PROBLEM DETAILS: How many of the lines below hold the word "legend"? Answer only with the number.

THE RECORDS:
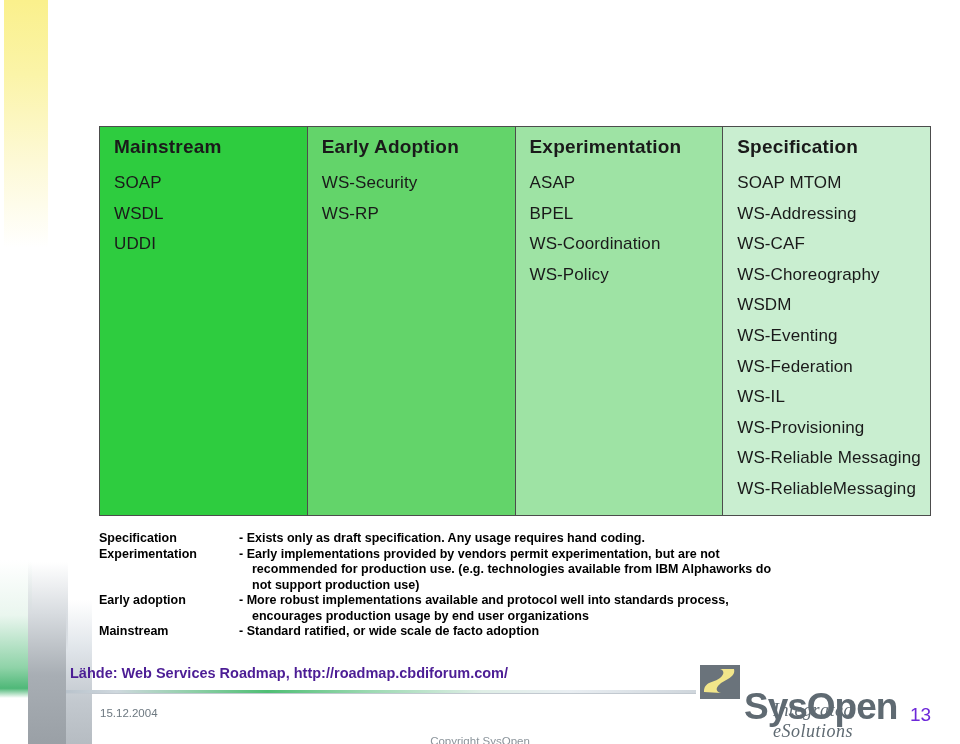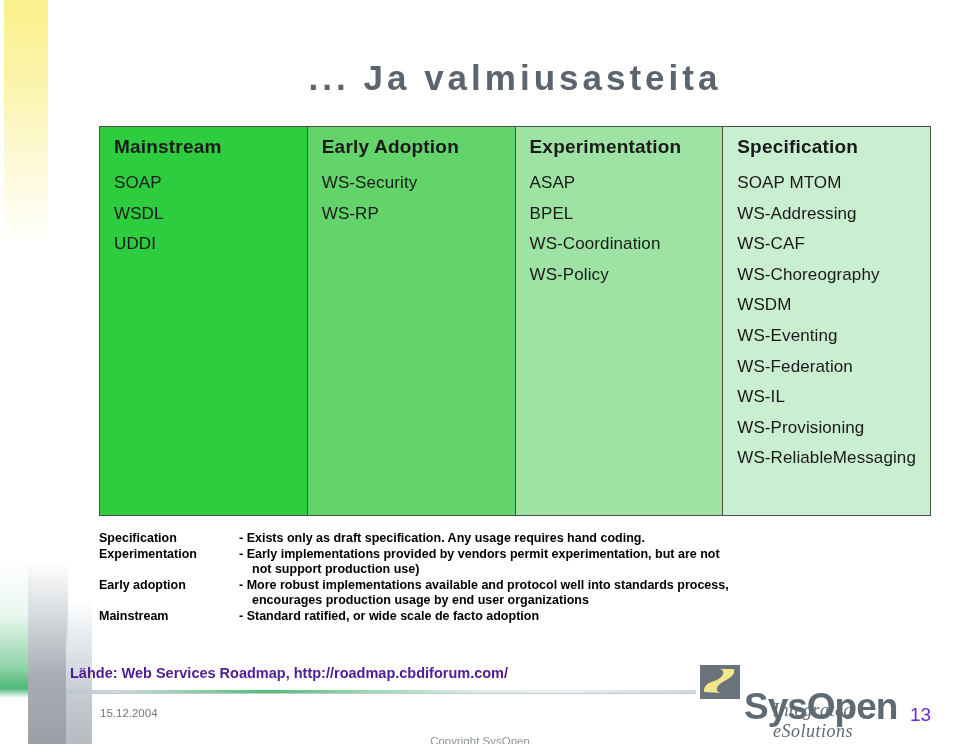--- a/index.html
+++ b/index.html
@@ -238,7 +238,6 @@
   <div class="deco-gray1"></div>
   <div class="deco-gray2"></div>
 
-  <div class="title">... Ja valmiusasteita</div>
 
   <div class="matrix">
 

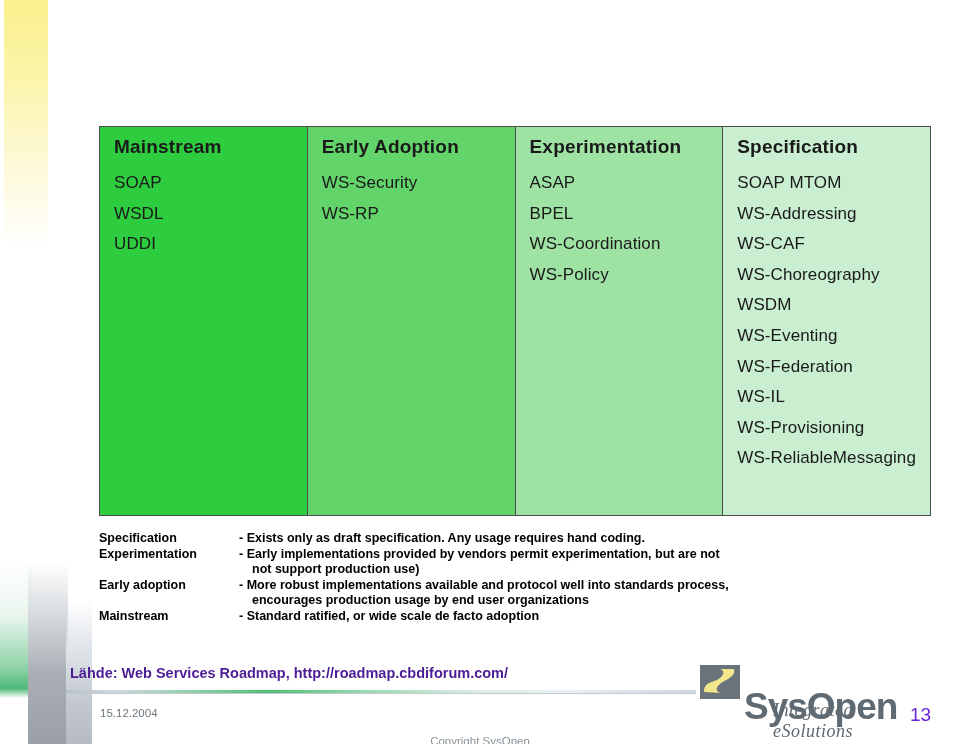--- a/index.html
+++ b/index.html
@@ -273,6 +273,7 @@
       <div class="col-item">WS-Federation</div>
       <div class="col-item">WS-IL</div>
       <div class="col-item">WS-Provisioning</div>
+      <div class="col-item">WS-Reliable Messaging</div>
       <div class="col-item">WS-ReliableMessaging</div>
     </div>
 

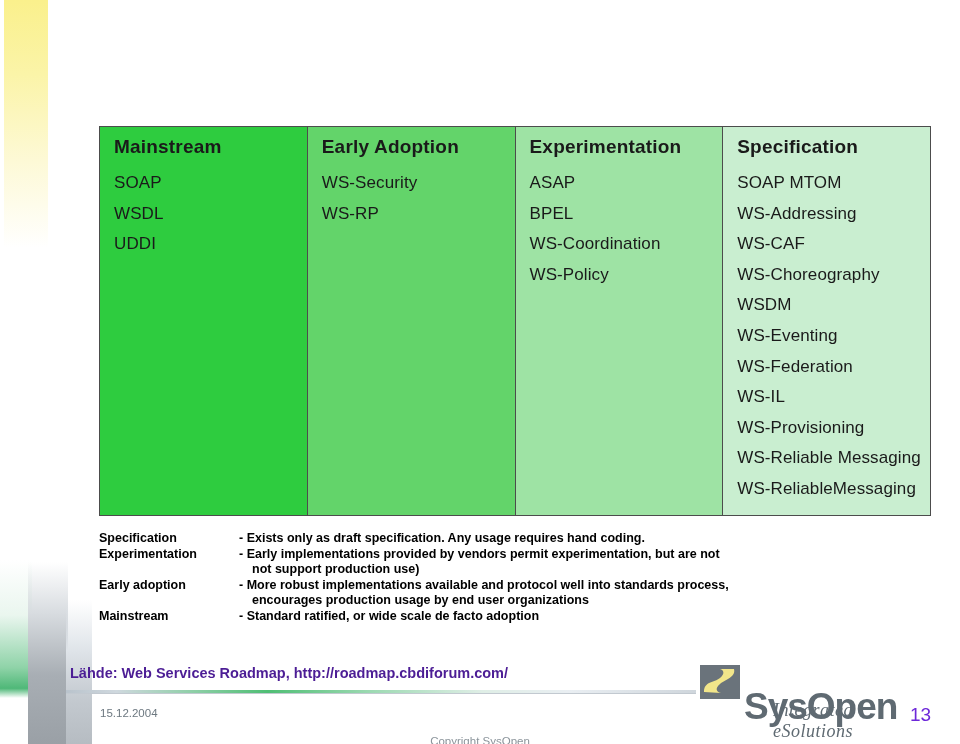--- a/index.html
+++ b/index.html
@@ -292,6 +292,7 @@
       <div class="legend-term">Experimentation</div>
       <div class="legend-desc">
         <span>- Early implementations provided by vendors permit experimentation, but are not</span>
+        <span class="cont">recommended for production use. (e.g. technologies available from IBM Alphaworks do</span>
         <span class="cont">not support production use)</span>
       </div>
     </div>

ANSWER SPACE: 2